After our initial meeting, and a great deal of mutual respect was exchanged, we decided that a collaboration was in order.  From the start I wanted to create a set of unique bars honoring the history and heritage of Mexican chocolate and cuisine.  I feel that I have done that with the three bars: Champurrado, Mezcal, and Molé Negro.
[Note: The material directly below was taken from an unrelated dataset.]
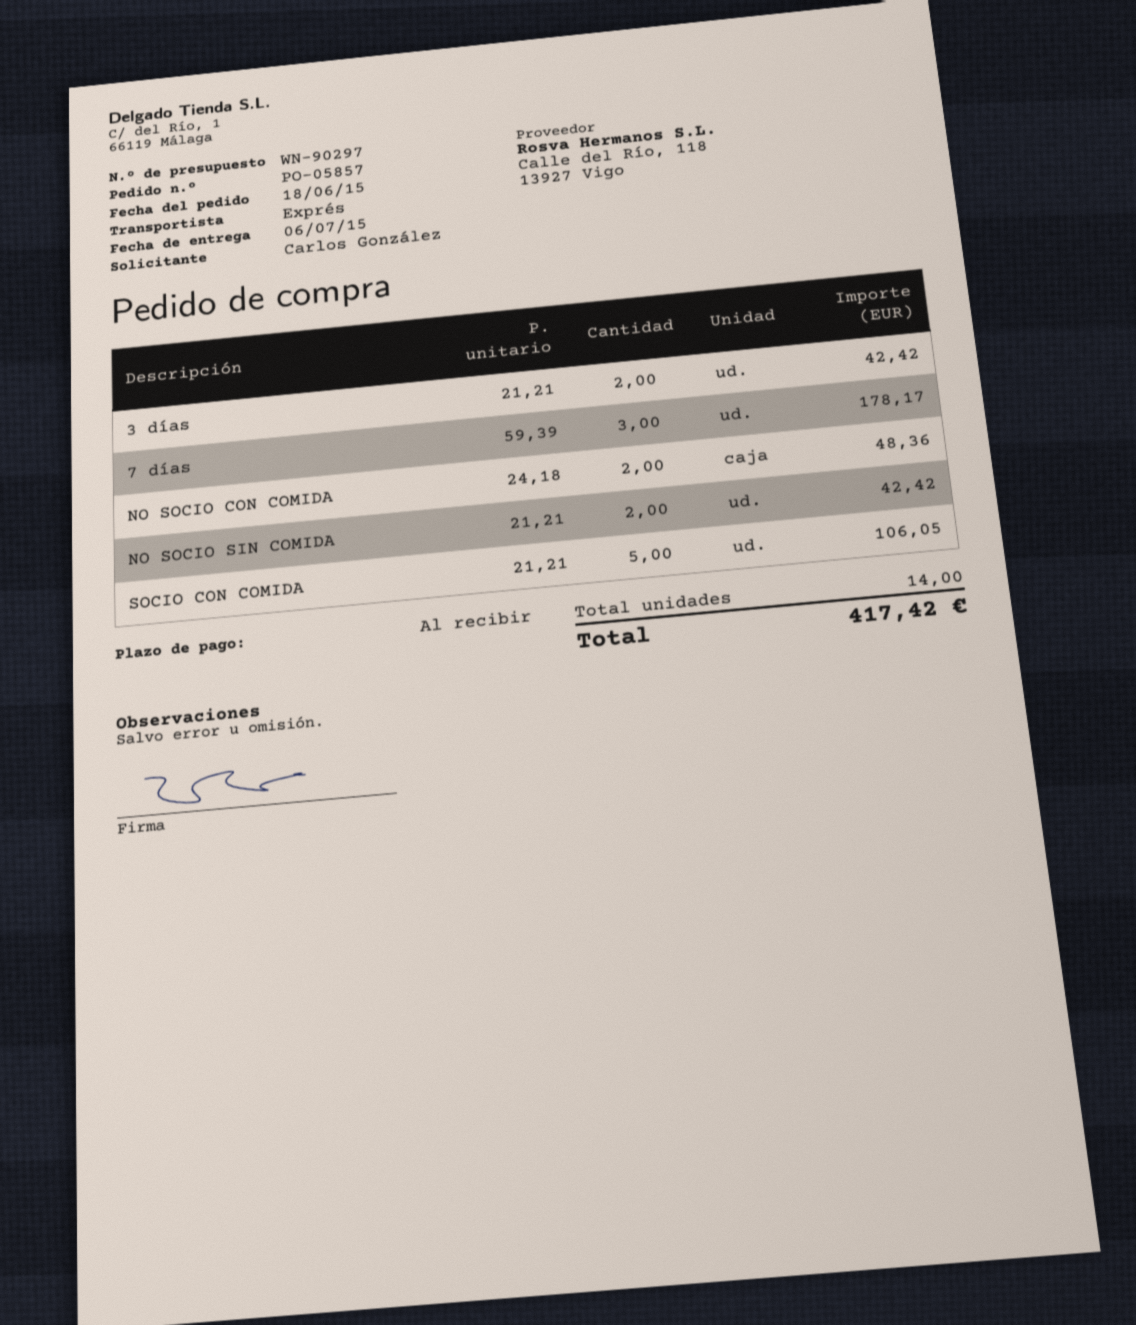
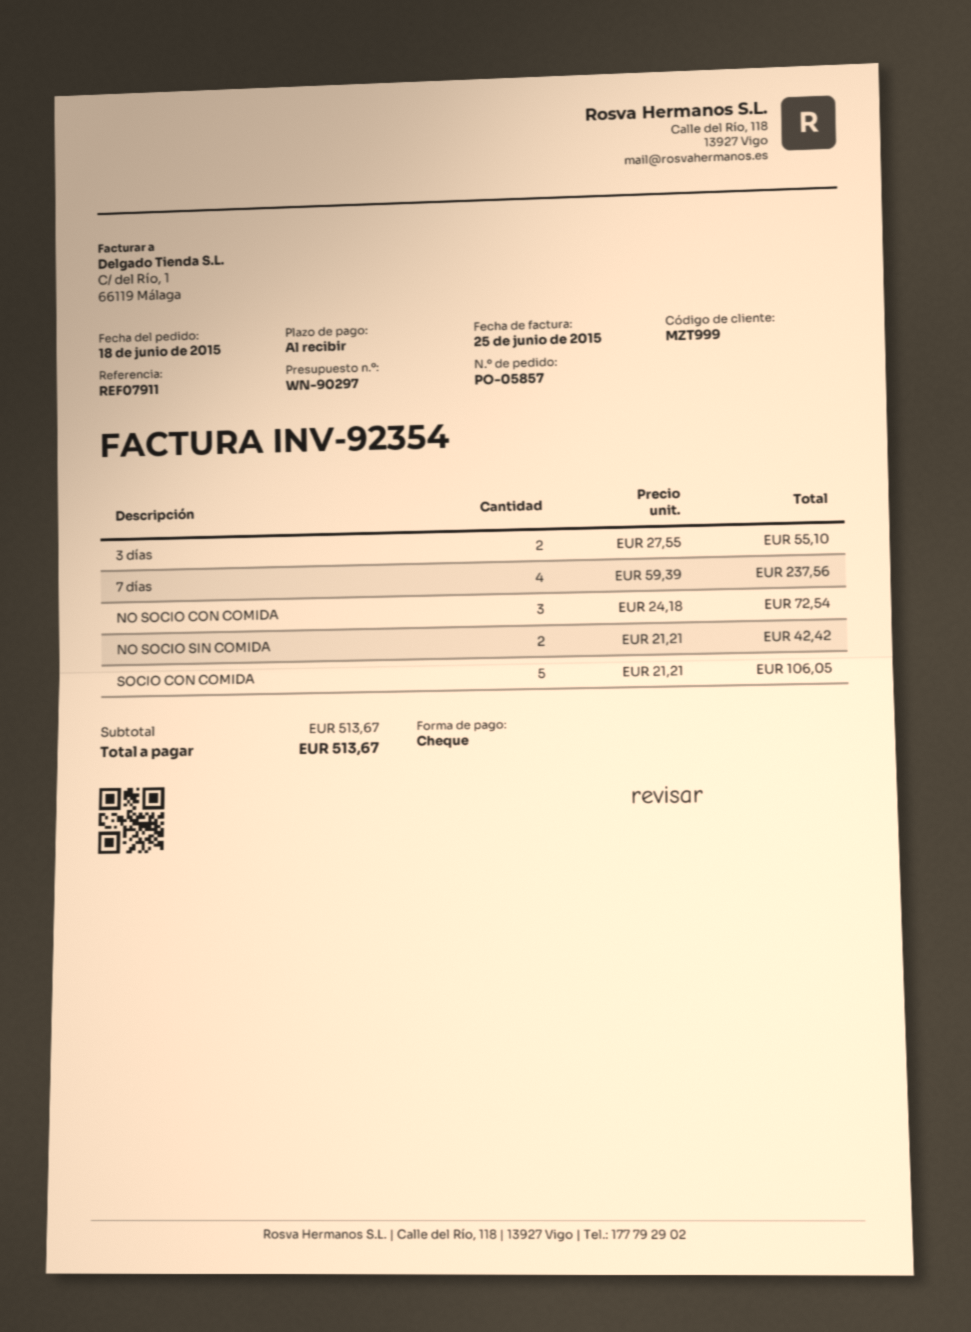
3 días: 2 x 21.21 = 42.42 -> 2 x 27.55 = 55.10
7 días: 3 x 59.39 = 178.17 -> 4 x 59.39 = 237.56
NO SOCIO CON COMIDA: 2 x 24.18 = 48.36 -> 3 x 24.18 = 72.54
total: 417.42 -> 513.67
Hector Galvan of La Casa Tropical has set out to revive high-quality Mexican chocolate by sourcing his beans from some of Mexico’s oldest plantations. The result is chocolate unlike any other on the market, from wet seasons to dry seasons this chocolate tells its story the moment it hits the tongue. For a deeper look into the philosophy of La Casa Tropical here is a video made by the folks at The Perennial Palate 


Champurrado Bar

Upon first bite of La Casa Tropical’s Caramelo 1 from Cunduacán, Tabasco Briggs knew this was a special chocolate calling for a warm and comforting inclusion. The nostalgia of champurrado is something that lives in the minds of every native Mexican and its flavors encompass the roots of Mexican cuisine. Dried corn gives this beverage its body and consistency while cinnamon and star anise give it life. Briggs takes each ingredient of this classic beverage and emulsifies it into the Caramelo 1 chocolate. The brightness of this chocolate complimented with the nostalgic warmth of champurrado creates a bar that is quite unique and not easily forgotten. 

Mezcal Bar

La Casa Tropical’s 65% Real Xoconusco (RX) from Soconusco, Chiapas is known as the grandfather of cacao varieties. This concept bar mirrors the way mezcal is served throughout Mexico and is comprised of mezcal soaked RX nibs, slivers of candied orange peel and a hint of worm salt. The smoky masculinity of mezcal, the brightness from the orange and the heat from the worm salt bounce around on the palate brining forth the undertone of ash, wood and fruit of the RX.

Molé Negro Bar

This bar uses La Casa Tropical’s 69% Uranga chocolate from Pichucalco, Tabasco to fuse the flavors of Mexico’s most recognized dish into a deeply flavored chocolate bar. Using a classic recipe for mole negro, the earthy profiles of the chocolate sing along with the complex flavors of what is known as the “king of moles.” Tomatoes, chiles, sesame seeds, almonds, peanuts, pecans, walnuts, bread, sugar, chocolate, garlic, cinnamon, salt, and a merriment of spices work harmoniously with the Uranga’s flavors of wood, nuts and red wine.